This parasite is original of Southeast Asia, where it has coexisted with its guest, the citruses, during million years. Due to the height of the commerce and interchange of plants and animals at world-wide level at the end of century XX it began to expand towards Australia, Near East and Africa, arriving at the south of the Iberian Peninsula in August of 1993, being detected for the first time in Malaga. In the following months it went extending towards all the coastal subtropical and Mediterranean climate regions from the Mediterranean river basin where citruses are cultivated and in 1994 it arrived at the Island of Majorca. The Soller Valley, famous by its great plantations of excellent citruses, few months one became a very harmful plague, preventing the trees to renew its leaves when destroying the new buds.

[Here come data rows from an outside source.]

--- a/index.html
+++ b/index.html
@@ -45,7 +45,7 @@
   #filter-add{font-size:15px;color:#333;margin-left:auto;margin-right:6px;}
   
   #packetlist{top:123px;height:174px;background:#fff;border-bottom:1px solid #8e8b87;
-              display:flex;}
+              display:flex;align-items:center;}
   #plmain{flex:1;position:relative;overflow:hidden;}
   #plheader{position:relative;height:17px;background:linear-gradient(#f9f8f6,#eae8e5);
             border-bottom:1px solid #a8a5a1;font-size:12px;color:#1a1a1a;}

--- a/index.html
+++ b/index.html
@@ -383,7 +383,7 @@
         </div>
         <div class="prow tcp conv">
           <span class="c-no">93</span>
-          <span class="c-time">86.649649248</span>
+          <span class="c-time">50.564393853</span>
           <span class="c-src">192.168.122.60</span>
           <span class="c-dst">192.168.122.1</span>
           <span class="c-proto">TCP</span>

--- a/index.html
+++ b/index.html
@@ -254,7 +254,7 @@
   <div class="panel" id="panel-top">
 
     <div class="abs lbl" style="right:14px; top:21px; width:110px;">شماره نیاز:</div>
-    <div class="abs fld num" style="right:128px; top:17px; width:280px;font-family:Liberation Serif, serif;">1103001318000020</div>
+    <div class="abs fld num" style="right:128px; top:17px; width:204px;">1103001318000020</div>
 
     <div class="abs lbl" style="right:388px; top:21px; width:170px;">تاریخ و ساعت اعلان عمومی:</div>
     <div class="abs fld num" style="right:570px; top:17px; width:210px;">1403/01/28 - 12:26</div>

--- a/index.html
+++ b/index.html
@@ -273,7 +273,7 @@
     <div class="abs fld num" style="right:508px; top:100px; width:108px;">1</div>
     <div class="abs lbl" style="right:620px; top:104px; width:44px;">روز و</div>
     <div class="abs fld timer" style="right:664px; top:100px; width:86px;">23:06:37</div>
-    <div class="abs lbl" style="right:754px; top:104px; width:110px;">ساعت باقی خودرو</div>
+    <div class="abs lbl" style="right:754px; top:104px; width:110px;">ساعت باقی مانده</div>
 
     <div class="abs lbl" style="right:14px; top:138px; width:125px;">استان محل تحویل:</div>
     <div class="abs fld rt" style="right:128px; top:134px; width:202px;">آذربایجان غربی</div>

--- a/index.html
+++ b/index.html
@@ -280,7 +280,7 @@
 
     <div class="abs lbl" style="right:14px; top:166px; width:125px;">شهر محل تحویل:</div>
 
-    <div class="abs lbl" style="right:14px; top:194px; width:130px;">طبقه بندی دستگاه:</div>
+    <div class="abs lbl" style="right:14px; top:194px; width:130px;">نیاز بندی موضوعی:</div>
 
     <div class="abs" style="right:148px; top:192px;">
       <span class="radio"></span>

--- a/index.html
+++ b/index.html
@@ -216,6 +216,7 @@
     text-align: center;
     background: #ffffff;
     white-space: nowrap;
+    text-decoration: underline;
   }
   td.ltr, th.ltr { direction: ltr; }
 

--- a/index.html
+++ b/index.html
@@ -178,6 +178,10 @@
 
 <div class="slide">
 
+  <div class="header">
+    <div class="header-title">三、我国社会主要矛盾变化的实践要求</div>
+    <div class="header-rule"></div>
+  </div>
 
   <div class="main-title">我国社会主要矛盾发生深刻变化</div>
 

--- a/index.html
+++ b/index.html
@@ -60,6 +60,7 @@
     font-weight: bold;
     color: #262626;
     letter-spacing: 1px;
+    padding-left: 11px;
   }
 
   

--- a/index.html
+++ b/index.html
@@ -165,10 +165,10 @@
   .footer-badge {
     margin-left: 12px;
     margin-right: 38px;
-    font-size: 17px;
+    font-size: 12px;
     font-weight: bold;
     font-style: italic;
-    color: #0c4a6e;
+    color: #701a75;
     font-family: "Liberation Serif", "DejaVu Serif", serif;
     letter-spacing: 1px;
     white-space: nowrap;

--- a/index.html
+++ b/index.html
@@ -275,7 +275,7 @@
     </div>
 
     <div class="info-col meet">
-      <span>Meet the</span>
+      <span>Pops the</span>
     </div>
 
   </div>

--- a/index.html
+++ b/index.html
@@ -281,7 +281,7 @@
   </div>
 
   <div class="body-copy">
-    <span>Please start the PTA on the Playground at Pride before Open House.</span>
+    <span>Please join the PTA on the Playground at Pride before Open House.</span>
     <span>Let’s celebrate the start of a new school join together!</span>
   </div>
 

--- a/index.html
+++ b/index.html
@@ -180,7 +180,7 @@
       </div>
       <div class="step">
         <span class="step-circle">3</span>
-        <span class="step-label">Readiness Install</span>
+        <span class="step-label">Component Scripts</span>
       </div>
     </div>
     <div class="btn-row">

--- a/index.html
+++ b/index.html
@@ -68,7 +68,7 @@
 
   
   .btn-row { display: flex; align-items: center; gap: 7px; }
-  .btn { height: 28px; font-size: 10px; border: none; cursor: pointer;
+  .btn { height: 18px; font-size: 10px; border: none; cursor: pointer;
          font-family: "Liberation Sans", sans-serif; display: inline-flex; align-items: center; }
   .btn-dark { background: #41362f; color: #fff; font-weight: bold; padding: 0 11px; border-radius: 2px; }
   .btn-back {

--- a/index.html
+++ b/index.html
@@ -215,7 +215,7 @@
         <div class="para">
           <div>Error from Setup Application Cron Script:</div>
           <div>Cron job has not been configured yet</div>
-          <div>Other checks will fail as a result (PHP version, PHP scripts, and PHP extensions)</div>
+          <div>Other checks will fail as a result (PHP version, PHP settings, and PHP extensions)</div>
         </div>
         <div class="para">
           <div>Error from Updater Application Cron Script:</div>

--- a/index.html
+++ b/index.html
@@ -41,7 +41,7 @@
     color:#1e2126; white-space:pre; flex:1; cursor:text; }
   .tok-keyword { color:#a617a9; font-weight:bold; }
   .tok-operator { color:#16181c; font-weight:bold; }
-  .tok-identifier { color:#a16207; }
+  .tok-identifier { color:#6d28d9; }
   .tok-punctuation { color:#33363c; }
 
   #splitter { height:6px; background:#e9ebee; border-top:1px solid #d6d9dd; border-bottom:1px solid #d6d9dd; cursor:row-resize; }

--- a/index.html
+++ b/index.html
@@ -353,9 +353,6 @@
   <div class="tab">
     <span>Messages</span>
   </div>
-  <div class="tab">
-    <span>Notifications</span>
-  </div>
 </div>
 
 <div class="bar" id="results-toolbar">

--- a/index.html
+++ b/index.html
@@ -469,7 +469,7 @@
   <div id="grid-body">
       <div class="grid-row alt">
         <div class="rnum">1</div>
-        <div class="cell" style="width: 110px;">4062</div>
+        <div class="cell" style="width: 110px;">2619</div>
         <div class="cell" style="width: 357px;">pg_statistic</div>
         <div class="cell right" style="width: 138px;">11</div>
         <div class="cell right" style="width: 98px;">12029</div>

Detail of the caterpillar of the citrus leafminer who is leaving behind himself a thread of defecations. In the other half of the leaf there is another leafminer.

 When the caterpillar reaches the adequate size after happening through four phases of growth, it realises the last dumb and it is transformed into pupa, whose mouth in the form of tube secretes threads of soothes to generally form the pupal camera closely together of the edge of the leaf. Finished their work of weaver, the threads of soothe are dried and dissuaded, which causes that the leaf bends on the pupal camera, thus being protected and outside the view of its predators. Days later the winged adult leaves and after the fertilization the female looks for tender buds and puts its transparent eggs on the future leaves that still are forming.

 Already empty pupal camera in September after the exit of the adult. The edge of the leaf is seen well that bent inside towards protecting the nymph while it was being metamorphosed.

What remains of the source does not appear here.